> [About this task]:
Your response should be every line from the entries that includes the string "périmètre".

> [Material provided]:
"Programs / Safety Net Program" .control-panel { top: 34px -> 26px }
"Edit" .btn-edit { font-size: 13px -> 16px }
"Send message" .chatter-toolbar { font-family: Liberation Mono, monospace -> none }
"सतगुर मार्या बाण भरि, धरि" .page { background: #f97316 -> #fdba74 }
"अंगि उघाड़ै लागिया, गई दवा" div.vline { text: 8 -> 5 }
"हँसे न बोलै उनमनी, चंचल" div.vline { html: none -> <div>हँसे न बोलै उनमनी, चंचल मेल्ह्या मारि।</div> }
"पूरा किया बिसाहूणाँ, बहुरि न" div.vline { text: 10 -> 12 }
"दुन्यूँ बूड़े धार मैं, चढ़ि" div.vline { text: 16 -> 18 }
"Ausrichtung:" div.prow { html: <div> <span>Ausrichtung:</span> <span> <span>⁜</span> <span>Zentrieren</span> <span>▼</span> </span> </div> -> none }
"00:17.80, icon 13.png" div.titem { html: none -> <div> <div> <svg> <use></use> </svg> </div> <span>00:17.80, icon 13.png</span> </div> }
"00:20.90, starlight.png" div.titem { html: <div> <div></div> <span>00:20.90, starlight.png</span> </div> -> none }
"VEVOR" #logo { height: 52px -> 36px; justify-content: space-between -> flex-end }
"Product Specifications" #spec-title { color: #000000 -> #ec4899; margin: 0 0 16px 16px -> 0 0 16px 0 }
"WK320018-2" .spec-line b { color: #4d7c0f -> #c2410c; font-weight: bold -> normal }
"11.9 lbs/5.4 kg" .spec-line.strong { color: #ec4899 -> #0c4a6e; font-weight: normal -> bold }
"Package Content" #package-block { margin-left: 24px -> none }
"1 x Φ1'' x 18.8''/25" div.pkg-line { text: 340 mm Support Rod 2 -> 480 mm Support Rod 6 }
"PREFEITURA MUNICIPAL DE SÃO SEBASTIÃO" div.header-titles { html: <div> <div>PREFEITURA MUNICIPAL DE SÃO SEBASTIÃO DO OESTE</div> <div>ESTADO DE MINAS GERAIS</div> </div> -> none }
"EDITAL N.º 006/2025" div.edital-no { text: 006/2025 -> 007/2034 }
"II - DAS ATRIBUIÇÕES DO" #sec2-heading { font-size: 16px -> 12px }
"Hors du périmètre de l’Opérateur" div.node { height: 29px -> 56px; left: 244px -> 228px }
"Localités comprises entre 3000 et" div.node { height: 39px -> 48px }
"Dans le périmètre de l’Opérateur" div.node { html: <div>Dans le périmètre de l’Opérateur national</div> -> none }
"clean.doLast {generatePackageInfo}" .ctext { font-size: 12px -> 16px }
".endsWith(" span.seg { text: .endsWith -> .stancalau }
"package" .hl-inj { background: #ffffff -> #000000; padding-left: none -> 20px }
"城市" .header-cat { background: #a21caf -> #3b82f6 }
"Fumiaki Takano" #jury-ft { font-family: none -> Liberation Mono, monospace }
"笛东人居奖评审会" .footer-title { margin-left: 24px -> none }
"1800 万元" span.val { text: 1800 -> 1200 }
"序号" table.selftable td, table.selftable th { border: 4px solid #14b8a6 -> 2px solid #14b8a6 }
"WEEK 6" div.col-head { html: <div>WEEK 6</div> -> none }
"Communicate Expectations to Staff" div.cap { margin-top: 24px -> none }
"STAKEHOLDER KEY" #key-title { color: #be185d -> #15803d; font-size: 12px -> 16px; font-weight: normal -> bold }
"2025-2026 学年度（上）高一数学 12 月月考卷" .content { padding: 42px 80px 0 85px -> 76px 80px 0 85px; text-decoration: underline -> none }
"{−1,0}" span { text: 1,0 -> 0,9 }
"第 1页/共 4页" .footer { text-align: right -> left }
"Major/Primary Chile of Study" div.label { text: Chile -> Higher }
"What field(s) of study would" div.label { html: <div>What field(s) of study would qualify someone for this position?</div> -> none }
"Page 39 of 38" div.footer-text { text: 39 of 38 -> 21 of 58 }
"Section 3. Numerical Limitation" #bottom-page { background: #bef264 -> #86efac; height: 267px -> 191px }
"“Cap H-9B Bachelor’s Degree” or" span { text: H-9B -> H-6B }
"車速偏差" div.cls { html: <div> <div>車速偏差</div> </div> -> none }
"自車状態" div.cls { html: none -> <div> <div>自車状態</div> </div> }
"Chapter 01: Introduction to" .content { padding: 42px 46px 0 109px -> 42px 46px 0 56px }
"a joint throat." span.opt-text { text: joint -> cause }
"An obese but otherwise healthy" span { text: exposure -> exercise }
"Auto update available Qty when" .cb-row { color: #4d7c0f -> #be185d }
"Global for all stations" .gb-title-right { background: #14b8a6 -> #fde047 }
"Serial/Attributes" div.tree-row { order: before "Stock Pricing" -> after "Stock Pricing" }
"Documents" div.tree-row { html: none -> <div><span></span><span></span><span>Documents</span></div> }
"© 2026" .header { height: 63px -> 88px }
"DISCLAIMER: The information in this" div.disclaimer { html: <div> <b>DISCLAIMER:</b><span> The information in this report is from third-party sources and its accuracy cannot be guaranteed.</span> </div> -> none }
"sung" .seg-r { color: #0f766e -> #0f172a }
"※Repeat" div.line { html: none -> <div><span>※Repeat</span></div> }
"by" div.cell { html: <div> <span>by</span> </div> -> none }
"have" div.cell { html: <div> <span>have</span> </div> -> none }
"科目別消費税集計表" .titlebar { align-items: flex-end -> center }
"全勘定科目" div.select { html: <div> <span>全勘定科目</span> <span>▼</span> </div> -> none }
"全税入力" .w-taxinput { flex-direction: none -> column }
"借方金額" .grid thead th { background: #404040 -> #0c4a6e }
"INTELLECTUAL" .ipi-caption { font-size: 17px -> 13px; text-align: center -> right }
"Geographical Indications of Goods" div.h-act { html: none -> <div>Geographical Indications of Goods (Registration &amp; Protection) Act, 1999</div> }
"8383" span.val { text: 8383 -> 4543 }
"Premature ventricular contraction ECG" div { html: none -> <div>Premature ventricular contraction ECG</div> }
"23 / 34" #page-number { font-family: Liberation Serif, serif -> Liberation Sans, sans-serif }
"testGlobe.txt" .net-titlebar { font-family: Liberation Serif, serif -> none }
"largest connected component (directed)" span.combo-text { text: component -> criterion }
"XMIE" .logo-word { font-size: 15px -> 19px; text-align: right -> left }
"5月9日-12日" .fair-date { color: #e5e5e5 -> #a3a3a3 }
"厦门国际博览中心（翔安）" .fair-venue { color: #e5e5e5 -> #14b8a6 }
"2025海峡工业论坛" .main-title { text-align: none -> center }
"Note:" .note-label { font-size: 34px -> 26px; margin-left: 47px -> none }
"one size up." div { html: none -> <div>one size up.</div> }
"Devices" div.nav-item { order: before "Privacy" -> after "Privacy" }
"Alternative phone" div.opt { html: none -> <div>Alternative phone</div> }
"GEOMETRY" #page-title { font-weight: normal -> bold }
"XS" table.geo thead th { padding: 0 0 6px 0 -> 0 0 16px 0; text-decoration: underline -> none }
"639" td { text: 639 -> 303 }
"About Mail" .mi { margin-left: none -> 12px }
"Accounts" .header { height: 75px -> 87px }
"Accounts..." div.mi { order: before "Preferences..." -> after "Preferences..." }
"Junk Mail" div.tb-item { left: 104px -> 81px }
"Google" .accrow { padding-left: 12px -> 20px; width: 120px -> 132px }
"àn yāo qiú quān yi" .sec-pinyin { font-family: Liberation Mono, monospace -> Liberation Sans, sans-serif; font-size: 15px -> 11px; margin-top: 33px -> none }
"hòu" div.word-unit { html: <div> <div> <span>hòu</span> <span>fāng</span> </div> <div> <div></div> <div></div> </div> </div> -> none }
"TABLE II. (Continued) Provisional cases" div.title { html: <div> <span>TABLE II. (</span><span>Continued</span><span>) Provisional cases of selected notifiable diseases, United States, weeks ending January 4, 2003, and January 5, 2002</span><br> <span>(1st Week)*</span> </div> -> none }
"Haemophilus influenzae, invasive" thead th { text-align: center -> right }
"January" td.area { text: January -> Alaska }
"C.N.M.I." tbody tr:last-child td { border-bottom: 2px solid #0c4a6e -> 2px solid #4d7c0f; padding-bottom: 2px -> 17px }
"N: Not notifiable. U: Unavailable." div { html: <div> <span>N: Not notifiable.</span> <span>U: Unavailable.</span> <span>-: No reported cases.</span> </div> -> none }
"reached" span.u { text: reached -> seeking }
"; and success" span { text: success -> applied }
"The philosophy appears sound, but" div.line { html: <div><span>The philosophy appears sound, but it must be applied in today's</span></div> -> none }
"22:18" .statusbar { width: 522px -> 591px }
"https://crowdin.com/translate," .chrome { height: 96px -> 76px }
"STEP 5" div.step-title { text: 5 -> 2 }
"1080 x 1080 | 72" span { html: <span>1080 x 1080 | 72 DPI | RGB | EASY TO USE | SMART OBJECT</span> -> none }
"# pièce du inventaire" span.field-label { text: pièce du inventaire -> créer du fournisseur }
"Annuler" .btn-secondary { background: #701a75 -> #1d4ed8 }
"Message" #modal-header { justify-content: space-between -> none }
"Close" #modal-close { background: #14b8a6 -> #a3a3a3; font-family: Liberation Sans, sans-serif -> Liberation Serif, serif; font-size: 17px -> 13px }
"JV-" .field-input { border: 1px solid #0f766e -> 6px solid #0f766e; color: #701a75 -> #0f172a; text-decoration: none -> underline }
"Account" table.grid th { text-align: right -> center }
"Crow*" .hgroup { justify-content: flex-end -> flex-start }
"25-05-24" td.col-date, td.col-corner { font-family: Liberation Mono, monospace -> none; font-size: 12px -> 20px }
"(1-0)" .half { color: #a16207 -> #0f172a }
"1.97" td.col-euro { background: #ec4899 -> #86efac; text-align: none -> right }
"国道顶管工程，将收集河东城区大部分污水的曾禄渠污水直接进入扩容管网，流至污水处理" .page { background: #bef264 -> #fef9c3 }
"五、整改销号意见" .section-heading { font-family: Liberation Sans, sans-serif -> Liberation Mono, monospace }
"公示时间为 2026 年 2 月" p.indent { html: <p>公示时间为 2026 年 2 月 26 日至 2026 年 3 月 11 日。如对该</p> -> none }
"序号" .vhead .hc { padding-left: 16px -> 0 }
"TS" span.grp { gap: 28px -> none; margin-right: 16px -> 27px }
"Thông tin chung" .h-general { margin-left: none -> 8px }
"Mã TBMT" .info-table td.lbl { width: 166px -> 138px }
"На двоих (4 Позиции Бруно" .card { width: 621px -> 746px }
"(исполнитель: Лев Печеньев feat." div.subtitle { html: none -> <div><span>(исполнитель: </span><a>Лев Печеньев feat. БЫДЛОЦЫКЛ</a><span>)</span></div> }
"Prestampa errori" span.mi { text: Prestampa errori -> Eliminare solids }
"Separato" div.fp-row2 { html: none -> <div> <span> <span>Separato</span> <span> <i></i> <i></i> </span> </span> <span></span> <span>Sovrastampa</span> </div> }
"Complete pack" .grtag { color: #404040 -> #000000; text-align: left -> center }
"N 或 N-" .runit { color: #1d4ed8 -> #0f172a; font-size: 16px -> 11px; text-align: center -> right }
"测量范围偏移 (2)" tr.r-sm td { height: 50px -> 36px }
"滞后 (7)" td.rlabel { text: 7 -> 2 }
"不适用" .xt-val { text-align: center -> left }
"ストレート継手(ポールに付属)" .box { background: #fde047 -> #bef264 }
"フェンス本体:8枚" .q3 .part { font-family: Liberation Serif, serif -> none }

> [Problem solution]:
"Hors du périmètre de l’Opérateur" div.node { height: 29px -> 56px; left: 244px -> 228px }
"Dans le périmètre de l’Opérateur" div.node { html: <div>Dans le périmètre de l’Opérateur national</div> -> none }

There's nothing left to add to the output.